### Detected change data
+++
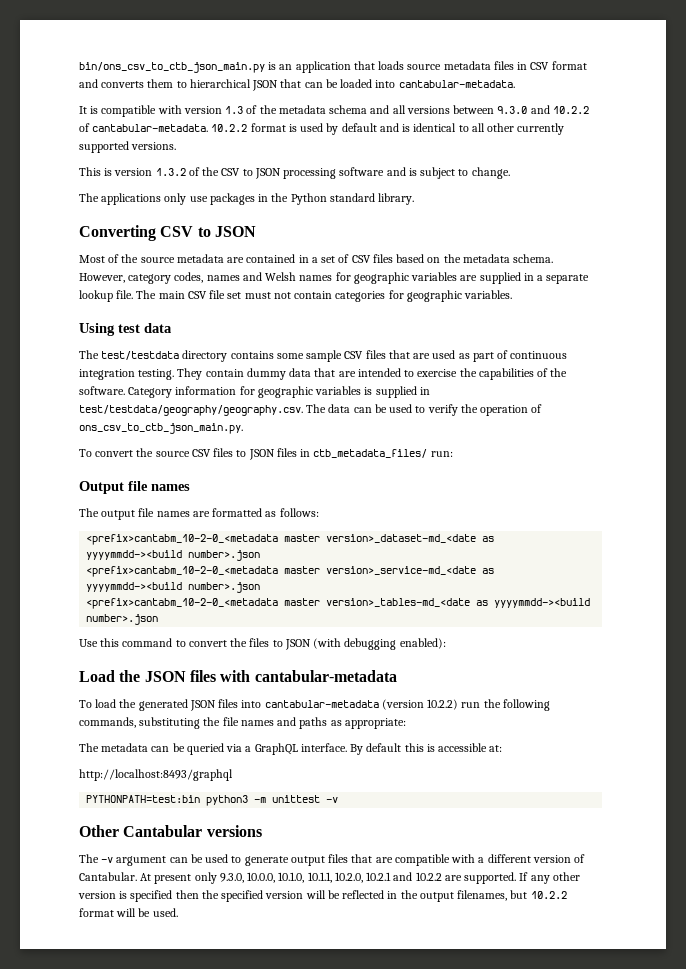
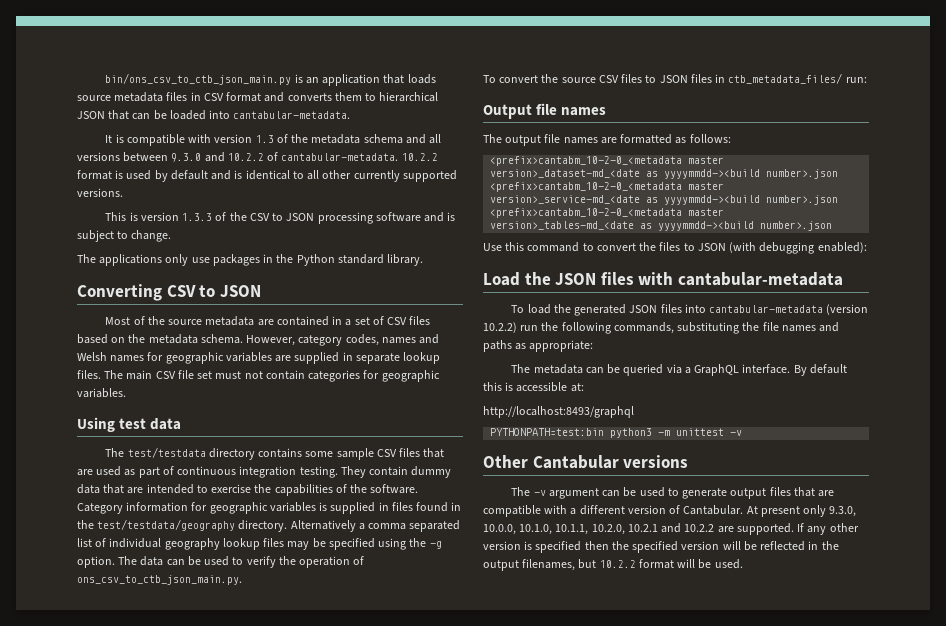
- This is version 1.3.2 of the CSV to JSON processing software and is subject to change.
+ This is version 1.3.3 of the CSV to JSON processing software and is subject to change.
- However, category codes, names and Welsh names for geographic variables are supplied in a separate lookup file.
+ However, category codes, names and Welsh names for geographic variables are supplied in separate lookup files.
- Category information for geographic variables is supplied in test/testdata/geography/geography.csv. The data can be used to verify the operation of ons_csv_to_ctb_json_main.py.
+ Category information for geographic variables is supplied in files found in the test/testdata/geography directory. Alternatively a comma separated list of individual geography lookup files may be specified using the -g option. The data can be used to verify the operation of ons_csv_to_ctb_json_main.py.

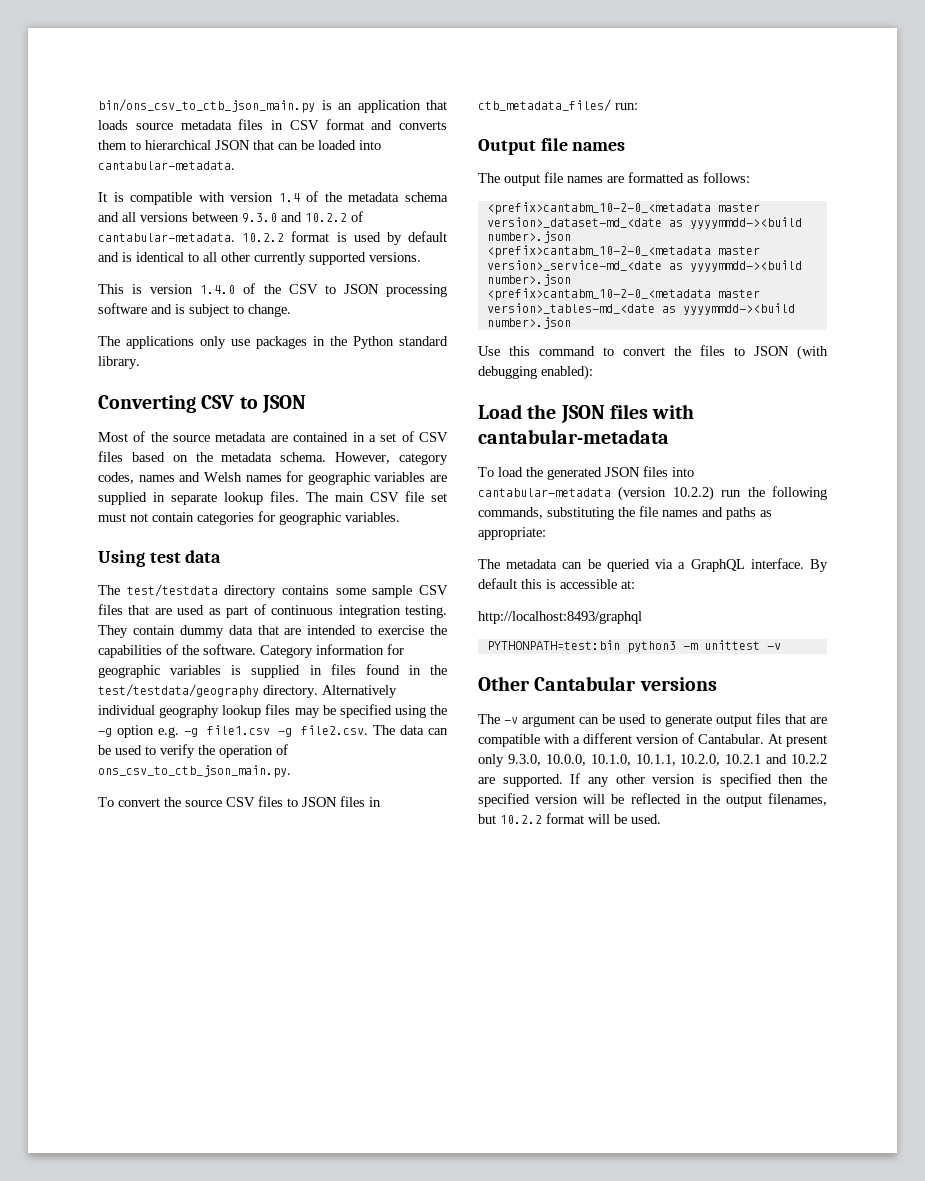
- It is compatible with version 1.3 of the metadata schema and all versions between 9.3.0 and 10.2.2 of cantabular-metadata.
+ It is compatible with version 1.4 of the metadata schema and all versions between 9.3.0 and 10.2.2 of cantabular-metadata.
- This is version 1.3.3 of the CSV to JSON processing software and is subject to change.
+ This is version 1.4.0 of the CSV to JSON processing software and is subject to change.
- Alternatively a comma separated list of individual geography lookup files may be specified using the -g option. The data can be used to verify the operation of ons_csv_to_ctb_json_main.py.
+ Alternatively individual geography lookup files may be specified using the -g option e.g. -g file1.csv -g file2.csv. The data can be used to verify the operation of ons_csv_to_ctb_json_main.py.

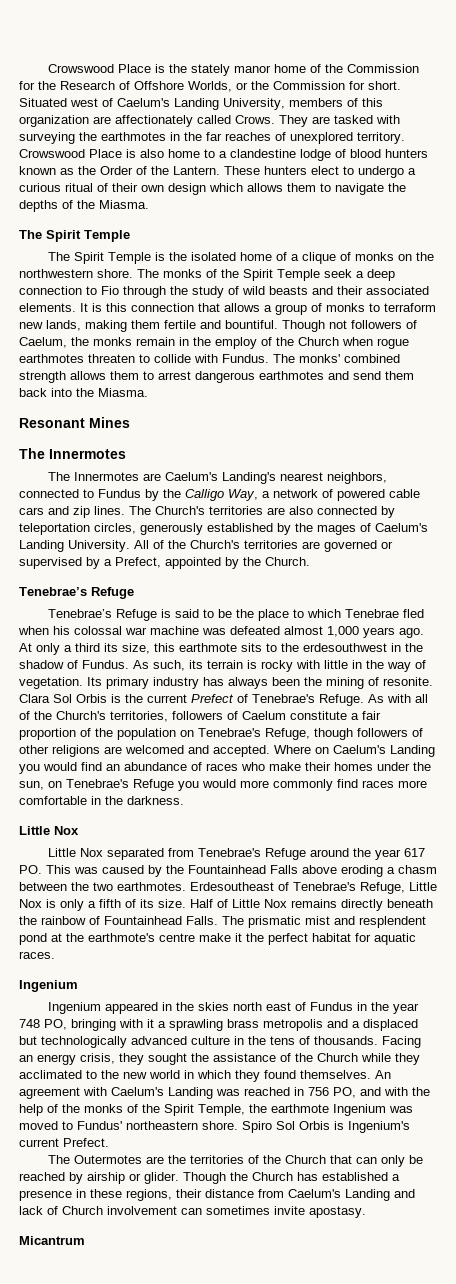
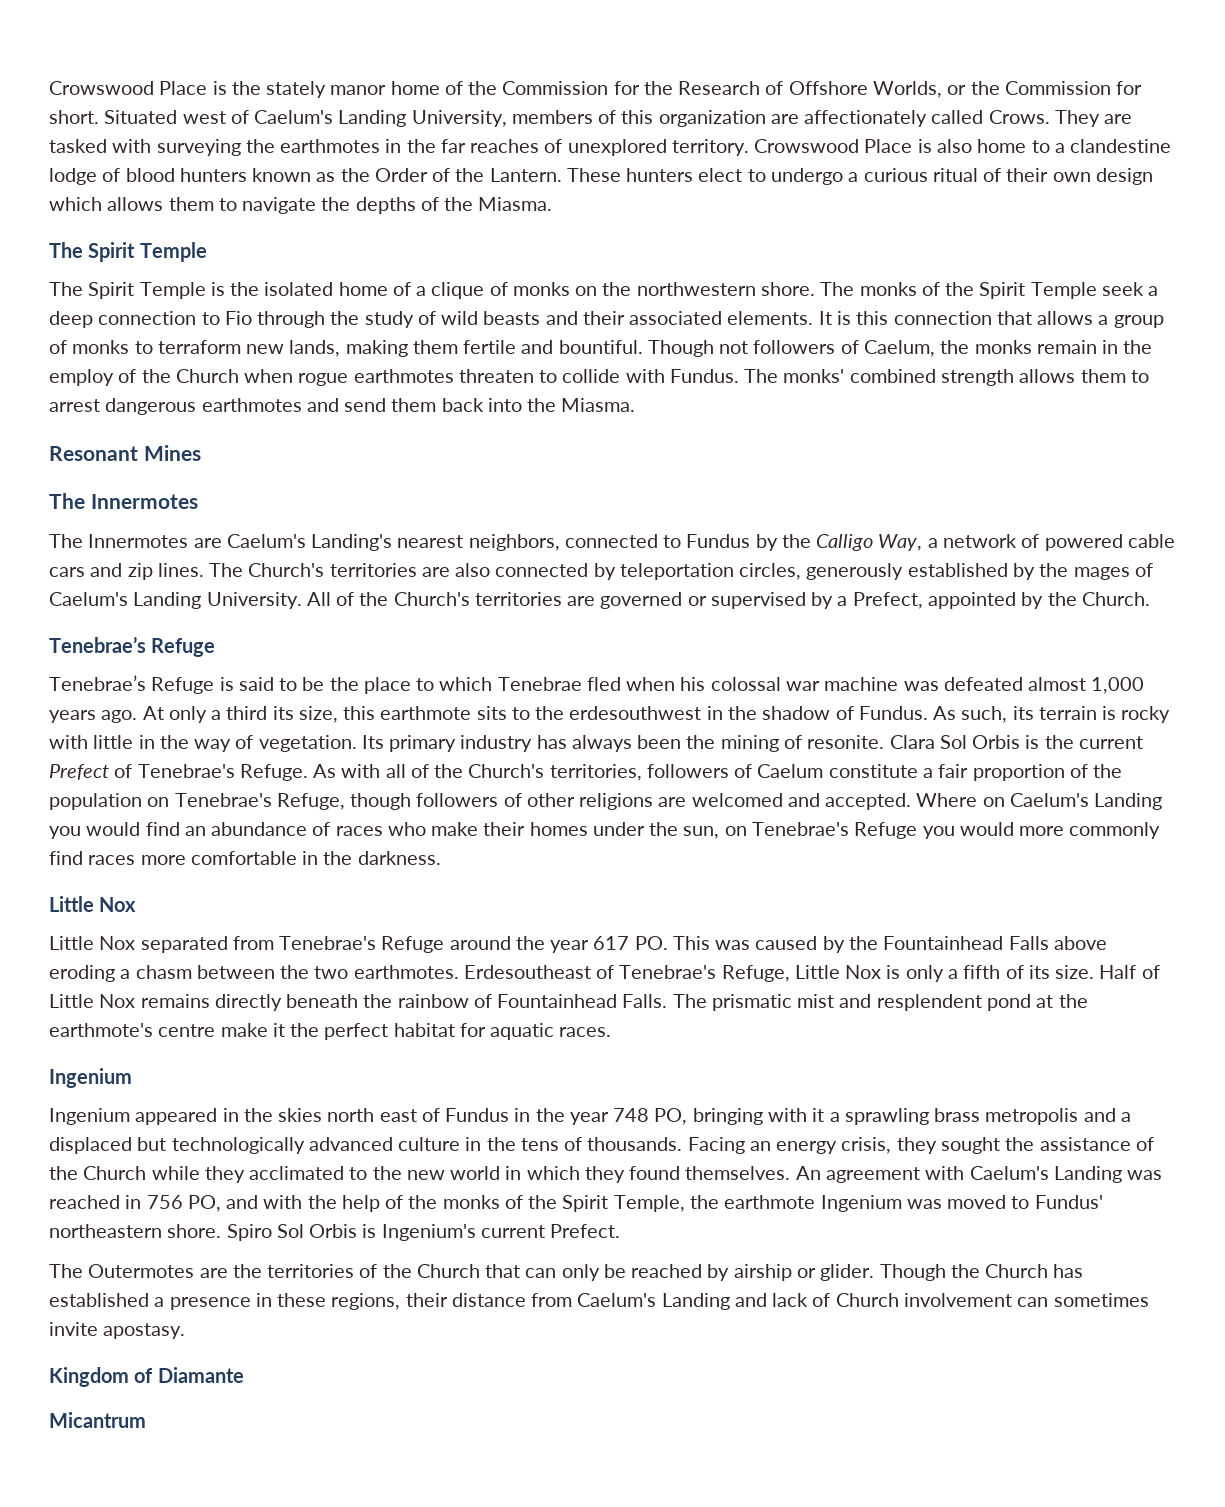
+ Kingdom of Diamante

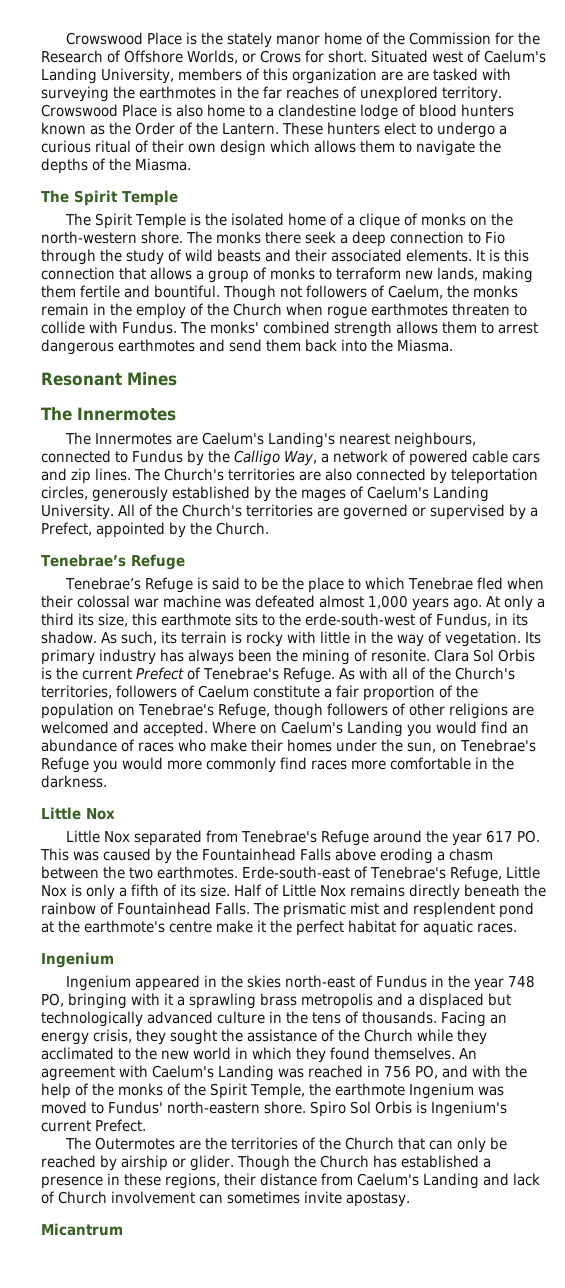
- Crowswood Place is the stately manor home of the Commission for the Research of Offshore Worlds, or the Commission for short.
+ Crowswood Place is the stately manor home of the Commission for the Research of Offshore Worlds, or Crows for short.
- Situated west of Caelum's Landing University, members of this organization are affectionately called Crows. They are tasked with surveying the earthmotes in the far reaches of unexplored territory.
+ Situated west of Caelum's Landing University, members of this organization are are tasked with surveying the earthmotes in the far reaches of unexplored territory.
- The Spirit Temple is the isolated home of a clique of monks on the northwestern shore.
+ The Spirit Temple is the isolated home of a clique of monks on the north-western shore.
- The monks of the Spirit Temple seek a deep connection to Fio through the study of wild beasts and their associated elements.
+ The monks there seek a deep connection to Fio through the study of wild beasts and their associated elements.
- The Innermotes are Caelum's Landing's nearest neighbors, connected to Fundus by the Calligo Way, a network of powered cable cars and zip lines.
+ The Innermotes are Caelum's Landing's nearest neighbours, connected to Fundus by the Calligo Way, a network of powered cable cars and zip lines.
- Tenebrae’s Refuge is said to be the place to which Tenebrae fled when his colossal war machine was defeated almost 1,000 years ago.
+ Tenebrae’s Refuge is said to be the place to which Tenebrae fled when their colossal war machine was defeated almost 1,000 years ago.
- At only a third its size, this earthmote sits to the erdesouthwest in the shadow of Fundus.
+ At only a third its size, this earthmote sits to the erde-south-west of Fundus, in its shadow.
- Erdesoutheast of Tenebrae's Refuge, Little Nox is only a fifth of its size.
+ Erde-south-east of Tenebrae's Refuge, Little Nox is only a fifth of its size.
- Ingenium appeared in the skies north east of Fundus in the year 748 PO, bringing with it a sprawling brass metropolis and a displaced but technologically advanced culture in the tens of thousands.
+ Ingenium appeared in the skies north-east of Fundus in the year 748 PO, bringing with it a sprawling brass metropolis and a displaced but technologically advanced culture in the tens of thousands.
- An agreement with Caelum's Landing was reached in 756 PO, and with the help of the monks of the Spirit Temple, the earthmote Ingenium was moved to Fundus' northeastern shore.
+ An agreement with Caelum's Landing was reached in 756 PO, and with the help of the monks of the Spirit Temple, the earthmote Ingenium was moved to Fundus' north-eastern shore.
- Kingdom of Diamante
+++
### PROBLEM
Leave every picture out, and transcribe the data above exactly as it reads.

### WRITTEN ANSWER
- This is version 1.3.2 of the CSV to JSON processing software and is subject to change.
+ This is version 1.3.3 of the CSV to JSON processing software and is subject to change.
- However, category codes, names and Welsh names for geographic variables are supplied in a separate lookup file.
+ However, category codes, names and Welsh names for geographic variables are supplied in separate lookup files.
- Category information for geographic variables is supplied in test/testdata/geography/geography.csv. The data can be used to verify the operation of ons_csv_to_ctb_json_main.py.
+ Category information for geographic variables is supplied in files found in the test/testdata/geography directory. Alternatively a comma separated list of individual geography lookup files may be specified using the -g option. The data can be used to verify the operation of ons_csv_to_ctb_json_main.py.

- It is compatible with version 1.3 of the metadata schema and all versions between 9.3.0 and 10.2.2 of cantabular-metadata.
+ It is compatible with version 1.4 of the metadata schema and all versions between 9.3.0 and 10.2.2 of cantabular-metadata.
- This is version 1.3.3 of the CSV to JSON processing software and is subject to change.
+ This is version 1.4.0 of the CSV to JSON processing software and is subject to change.
- Alternatively a comma separated list of individual geography lookup files may be specified using the -g option. The data can be used to verify the operation of ons_csv_to_ctb_json_main.py.
+ Alternatively individual geography lookup files may be specified using the -g option e.g. -g file1.csv -g file2.csv. The data can be used to verify the operation of ons_csv_to_ctb_json_main.py.

+ Kingdom of Diamante

- Crowswood Place is the stately manor home of the Commission for the Research of Offshore Worlds, or the Commission for short.
+ Crowswood Place is the stately manor home of the Commission for the Research of Offshore Worlds, or Crows for short.
- Situated west of Caelum's Landing University, members of this organization are affectionately called Crows. They are tasked with surveying the earthmotes in the far reaches of unexplored territory.
+ Situated west of Caelum's Landing University, members of this organization are are tasked with surveying the earthmotes in the far reaches of unexplored territory.
- The Spirit Temple is the isolated home of a clique of monks on the northwestern shore.
+ The Spirit Temple is the isolated home of a clique of monks on the north-western shore.
- The monks of the Spirit Temple seek a deep connection to Fio through the study of wild beasts and their associated elements.
+ The monks there seek a deep connection to Fio through the study of wild beasts and their associated elements.
- The Innermotes are Caelum's Landing's nearest neighbors, connected to Fundus by the Calligo Way, a network of powered cable cars and zip lines.
+ The Innermotes are Caelum's Landing's nearest neighbours, connected to Fundus by the Calligo Way, a network of powered cable cars and zip lines.
- Tenebrae’s Refuge is said to be the place to which Tenebrae fled when his colossal war machine was defeated almost 1,000 years ago.
+ Tenebrae’s Refuge is said to be the place to which Tenebrae fled when their colossal war machine was defeated almost 1,000 years ago.
- At only a third its size, this earthmote sits to the erdesouthwest in the shadow of Fundus.
+ At only a third its size, this earthmote sits to the erde-south-west of Fundus, in its shadow.
- Erdesoutheast of Tenebrae's Refuge, Little Nox is only a fifth of its size.
+ Erde-south-east of Tenebrae's Refuge, Little Nox is only a fifth of its size.
- Ingenium appeared in the skies north east of Fundus in the year 748 PO, bringing with it a sprawling brass metropolis and a displaced but technologically advanced culture in the tens of thousands.
+ Ingenium appeared in the skies north-east of Fundus in the year 748 PO, bringing with it a sprawling brass metropolis and a displaced but technologically advanced culture in the tens of thousands.
- An agreement with Caelum's Landing was reached in 756 PO, and with the help of the monks of the Spirit Temple, the earthmote Ingenium was moved to Fundus' northeastern shore.
+ An agreement with Caelum's Landing was reached in 756 PO, and with the help of the monks of the Spirit Temple, the earthmote Ingenium was moved to Fundus' north-eastern shore.
- Kingdom of Diamante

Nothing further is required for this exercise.